Details of the financial results
Due to the sale of our fee-for-service business (Fidelta) to Selvita on 4 January 2021 for a total consideration of €37.1 million (including customary adjustments for net cash and working capital), the results of Fidelta are presented as "Net profit from discontinued operations" in our consolidated income statements for the three months ended 31 March 2021 and 31 March 2020.

Revenues and other income from continuing operations
Our revenues and other income from continuing operations for the first three months of 2021 increased to €124.2 million compared to €103.6 million in the first three months of 2020. Our revenues from the Gilead collaboration in the first three months of 2021 (€113.7 million) related to (i) the exclusive access to our drug discovery platform (€57.8 million), (ii) the filgotinib revenue recognition (€55.3 million) and (iii) royalties (€0.7 million).

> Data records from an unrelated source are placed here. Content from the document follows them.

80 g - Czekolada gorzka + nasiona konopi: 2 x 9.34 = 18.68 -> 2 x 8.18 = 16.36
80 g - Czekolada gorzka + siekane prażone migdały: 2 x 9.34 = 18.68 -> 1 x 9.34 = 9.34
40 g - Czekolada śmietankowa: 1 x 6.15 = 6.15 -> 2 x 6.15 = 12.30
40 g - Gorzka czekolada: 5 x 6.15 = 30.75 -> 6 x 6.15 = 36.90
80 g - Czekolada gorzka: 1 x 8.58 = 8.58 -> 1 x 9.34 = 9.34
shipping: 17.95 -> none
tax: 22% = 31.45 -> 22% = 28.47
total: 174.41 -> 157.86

Our deferred income balance on 31 March 2021 includes €1.9 billion allocated to our drug discovery platform that is recognized linearly over 10 years, and €0.8 billion allocated for the filgotinib development (including considerations for the previous and the renegotiated collaboration combined) that is recognized over time until the end of the development period.

Results from continuing operations
We realized a net loss from continuing operations of €12.8 million for the first three months of 2021, compared to a net loss of €52.3 million for the first three months of 2020.

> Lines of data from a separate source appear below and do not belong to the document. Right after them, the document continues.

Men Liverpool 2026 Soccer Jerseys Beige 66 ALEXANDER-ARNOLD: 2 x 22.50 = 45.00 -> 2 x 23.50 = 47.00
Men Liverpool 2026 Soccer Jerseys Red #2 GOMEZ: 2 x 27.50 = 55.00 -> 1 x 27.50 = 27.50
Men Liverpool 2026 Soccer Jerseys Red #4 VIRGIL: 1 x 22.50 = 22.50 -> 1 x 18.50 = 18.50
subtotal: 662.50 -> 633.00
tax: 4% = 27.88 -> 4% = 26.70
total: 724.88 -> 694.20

We reported an operating loss amounting to €50.8 million for the first three months of 2021, compared to an operating loss of €46.2 million for the same period last year.

Our R&D expenditure in the first three months of 2021 amounted to €130.0 million, compared to €115.5 million for the first three months of 2020. This increase was due to an increase in subcontracting costs primarily related to our filgotinib program, our Toledo program and other clinical programs, compensated by a decrease for ziritaxestat, the OA program with GLPG1972 and the program in atopic dermatitis (AtD) with MOR106. Furthermore, the increase in personnel costs is explained by a planned headcount increase following the growth in our activities, and increased cost of the subscription right plans. This factor, and the increased cost of the commercial launch of filgotinib in Europe, contributed to the increase in our S&M and G&A expenses, which were respectively €14.6 million and €30.4 million in the first three months of 2021, compared to respectively €9.8 million and €24.5 million in the first three months of 2020.

We reported a non-cash fair value gain from the re-measurement of initial warrant B issued to Gilead, amounting to €2.0 million, mainly due to the decreased implied volatility of the Galapagos share price and its evolution between 31 December 2020 and 31 March 2021.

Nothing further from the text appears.